Geral | Intolerância

Nota de repúdio é emitida após aluno da UFMA publicar declarações homofóbicas

Marcos Silveira, aluno do curso de química industrial, escreveu “Tá liberada a caça legal aos viadinhos!” e “Não vale atirar na cabeça, tá ok?” em comemoração a vitória do presidente Jair Bolsonaro
29/10/2018 às 16h44
Perfil de Marcos Silveira no Facebook, que foi desativado na madrugada desta segunda-feira (29)

SÃO LUÍS – O clima de hostilidade que se instalou em várias universidades públicas do país durante a campanha eleitoral tem refletido também na Universidade Federal do Maranhão (UFMA). Depois de estudantes e professores protagonizarem uma acalorada discussão, que quase acaba em pancadaria, durante uma palestra sobre facismo, na semana passada, professores e alunos do curso de química industrial emitiram, nesta segunda-feira (29), uma nota de repúdio após o aluno do curso, Marcos Leite Silveira Júnior, publicar declarações homofóbicas, machistas e de incitação à tortura em uma rede social depois da vitória do presidente Jair Bolsonaro. A universidade também se posicionou de forma oficial, reconheceu a manifestação de alunos e professores, informou que vai apurar o caso e ressaltou a gravidade das declarações de Marcos, que, depois de apagar seus perfis em duas redes sociais, escreveu um pedido de desculpas no início desta tarde.

Horas depois da confirmação da vitória de Jair Bolsonaro, Marcos Leite Silveira Júnior, que é estudante de química industrial na UFMA, disparou vários cometários de cunho homofóbico, incitando o início de uma “caça legal” a homossexuais e fez postagens também exaltando o nome do já falecido coronel Carlos Alberto Brilhante Ustra, militar reconhecido pela Justiça como torturador durante o regime militar, além de alguns xingamentos e exaltação ao conservadorismo. Vários alunos e professores da UFMA se manifestaram depois das declarações de Marcos, em seguida ele apagou seus perfis no Facebook e no Instagram.

Nessa declaração Marcos faz apologia a homofobia

Na primeira postagem, o aluno escreveu: “Atenção, geral! Tá liberada a caça legal aos viadinhos! Não vale atirar na cabeça, tá ok? 1 caixa de Budweiser pra cada viadinho no chão”. Logo em seguida, ele voltou a escrever: “Agora chorem, fraquejadas, vagabundas. O Brasil é conservador”. Por últimos, Marcos postou: Ustra vive! Chora esquerda!”.

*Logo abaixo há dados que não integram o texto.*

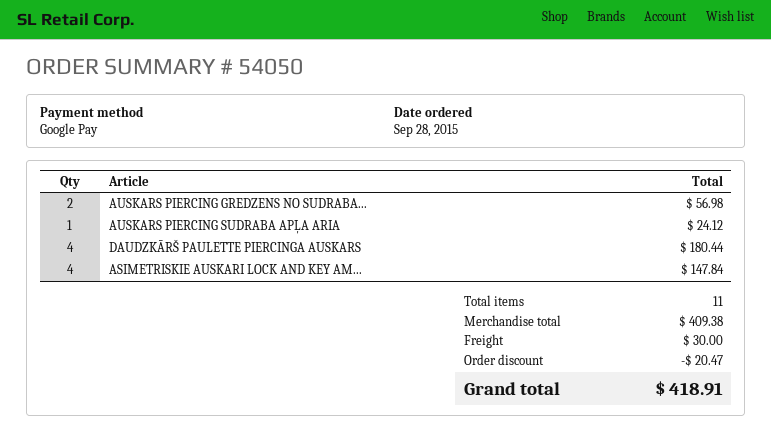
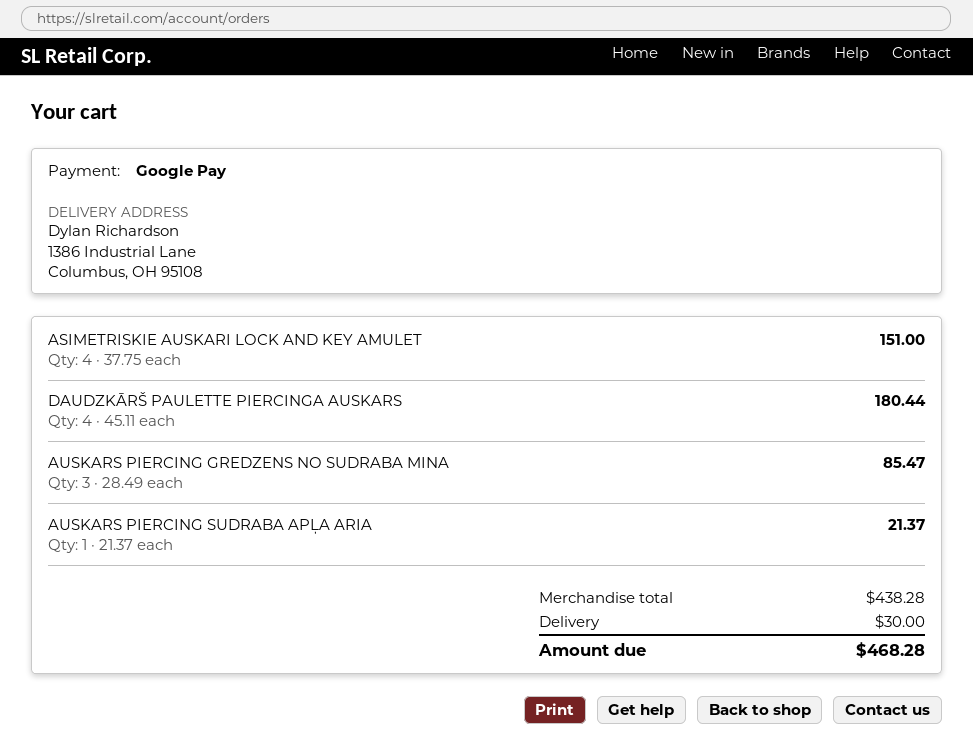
AUSKARS PIERCING GREDZENS NO SUDRABA...: 2 for 56.98 -> 3 for 85.47
AUSKARS PIERCING SUDRABA APĻA ARIA: 1 for 24.12 -> 1 for 21.37
ASIMETRISKIE AUSKARI LOCK AND KEY AM...: 4 for 147.84 -> 4 for 151.00
subtotal: 409.38 -> 438.28
discount: 20.47 -> none
total: 418.91 -> 468.28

Com essas declarações circulando em várias redes sociais durante toda a madrugada e manhã desta segunda-feira (29), alguns professores do curso de engenharia química e alunos resolveram se manifestar, e emitiram uma nota de repúdio. O comunicado, além de repudiarem as declarações de Marcos Silveira, pede providência para o departamento do curso e para a universidade. Na notam, alunos afirmam também que Marcos já vinha sendo observado há algum tempo, principalmente por publicar declarações “machistas, racistas e homofóbicas”, segundo a nota.

O texto afirma também que Marcos tem causado constrangimento, repulsa e até medo em algumas pessoas dentro do curso. “Os depoimentos do discente tornaram-se cada vez mais radicais e portanto inaceitáveis, pois continham teores não só agressivos, mas também faziam apologias a atos que são incontestavelmente criminosos”, diz trecho da nota.

Posicionamento da UFMA

A assessoria de comunicação da UFMA informou que já tem conhecimento da nota dos professores e alunos do curso, e garantiu que "promoverá a apuração rigorosa dos fatos, considerando a gravidade das declarações".

"A UFMA reforça, fiel à sua história de 52 anos, sua incondicional defesa da democracia, acolhendo e respeitando os diferentes pontos de vista, mas se posicionando em colisão frontal com a agressão, seja ela física, simbólica ― verbal ou não verbal", diz a nota da universidade, que emenda: "Pela premente necessidade de um país melhor e mais habitável, a UFMA reitera seu repúdio, contundentemente, às postagens que fomentem o ódio, o solapamento do outro e o desrespeito aos diferentes segmentos sociais".

Desculpas

Depois da repercussão do fatos, Marcos Silveira usou novamente as redes sociais, mas desta vez para se desculpar. “Primeiramente gostaria de me dirigir a toda comunidade LGBTq+/feministas e pedir minhas mais sinceras desculpas por minhas declarações infelizes, fora do contexto e impensadas. Estou profundamente arrependido”, disse o aluno.

Mesmo após o pedido de desculpa de Marcos, alunos chegaram a espalhar na universidade cartazes com a uma foto dele, e com a frase: “Se facismo tem cara, vamos expor”.